Did God create a universe of order, or disorder?  We see the answer in all of creation, from the movement of the stars and planets to the sufficiency of all things necessary to sustain life on earth to the most minute processes in the human body.

We see the answer in the last verse of chapter 1:

And God saw every thing that he had made, and, behold, it was very good.

Good: morally excellent; virtuous; righteous; pious: satisfactory in quality, quantity, or degree: of high quality; excellent.  As opposed to bad: not good in any manner or degree.  having a wicked or evil character; morally reprehensible: of poor or inferior quality; defective; deficient.

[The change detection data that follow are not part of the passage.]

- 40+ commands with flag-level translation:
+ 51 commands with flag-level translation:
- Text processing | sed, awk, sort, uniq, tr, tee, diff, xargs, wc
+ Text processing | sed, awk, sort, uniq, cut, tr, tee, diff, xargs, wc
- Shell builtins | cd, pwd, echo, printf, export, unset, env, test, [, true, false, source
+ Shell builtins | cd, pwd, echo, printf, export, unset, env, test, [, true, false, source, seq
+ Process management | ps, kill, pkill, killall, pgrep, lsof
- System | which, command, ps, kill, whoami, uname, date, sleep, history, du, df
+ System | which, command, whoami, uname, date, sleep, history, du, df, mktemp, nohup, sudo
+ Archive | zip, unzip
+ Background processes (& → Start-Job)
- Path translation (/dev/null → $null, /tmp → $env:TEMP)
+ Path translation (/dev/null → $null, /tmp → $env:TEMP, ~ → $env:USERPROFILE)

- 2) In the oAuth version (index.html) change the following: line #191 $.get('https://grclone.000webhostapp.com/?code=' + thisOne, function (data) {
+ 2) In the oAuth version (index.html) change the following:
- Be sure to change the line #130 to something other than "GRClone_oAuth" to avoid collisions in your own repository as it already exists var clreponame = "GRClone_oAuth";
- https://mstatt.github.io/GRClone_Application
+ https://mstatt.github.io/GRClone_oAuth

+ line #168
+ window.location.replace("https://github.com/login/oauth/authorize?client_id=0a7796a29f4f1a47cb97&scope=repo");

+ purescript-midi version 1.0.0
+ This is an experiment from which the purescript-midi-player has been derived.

We see that creation is ordered, and God calls this order “good.”  Had creation been chaotic, well, first of all there would be no creation to speak of, but I suspect God would have called it “bad.”  This being not possible, of course….

Order was created.  In this, we find the roots of natural law.  If order is created, that order can be discovered – it must be discovered, it cannot be invented.  Just as we can discover the order of the universe, we can discover the order of and between men.  To the extent we conform to that order, we will be right with creation.

Earlier in chapter 1 we have the following:

27 So God created man in his own image, in the image of God created he him; male and female created he them.

Here we see another key component of natural law: all men and all women are made in the image of God.  This verse is the foundation of understanding proper behavior between men, but it says nothing of the capabilities and qualities of any specific man.  The only sense in which we can use the phrase “all men are created equal” is the one offered in this verse.  One cannot find egalitarianism in creation, where all outcomes must be equal.  We see that all outcomes aren’t equal in God’s created order, for example when God found Cain’s “outcome” unequal. 

Continuing in the first chapter:

28(a) And God blessed them, and God said unto them, Be fruitful, and multiply, and replenish the earth,

I think this is self-explanatory.  It conforms to the proper created order that man populates the earth (and that requires some not-very-deep thinking on what this means regarding proper sexual relationships).

28(b) and subdue it: and have dominion over the fish of the sea, and over the fowl of the air, and over every living thing that moveth upon the earth.

This orders man’s place relative to the other living creatures.  As they are also created by God, man is to exercise proper dominion – to subdue the rest of creation.  This offers two aspects of this ordered creation: man is higher than any other aspect of creation, and man is to properly care for creation.  What cannot be derived from this is that man must be removed from creation in order to save creation, as many wish upon us today.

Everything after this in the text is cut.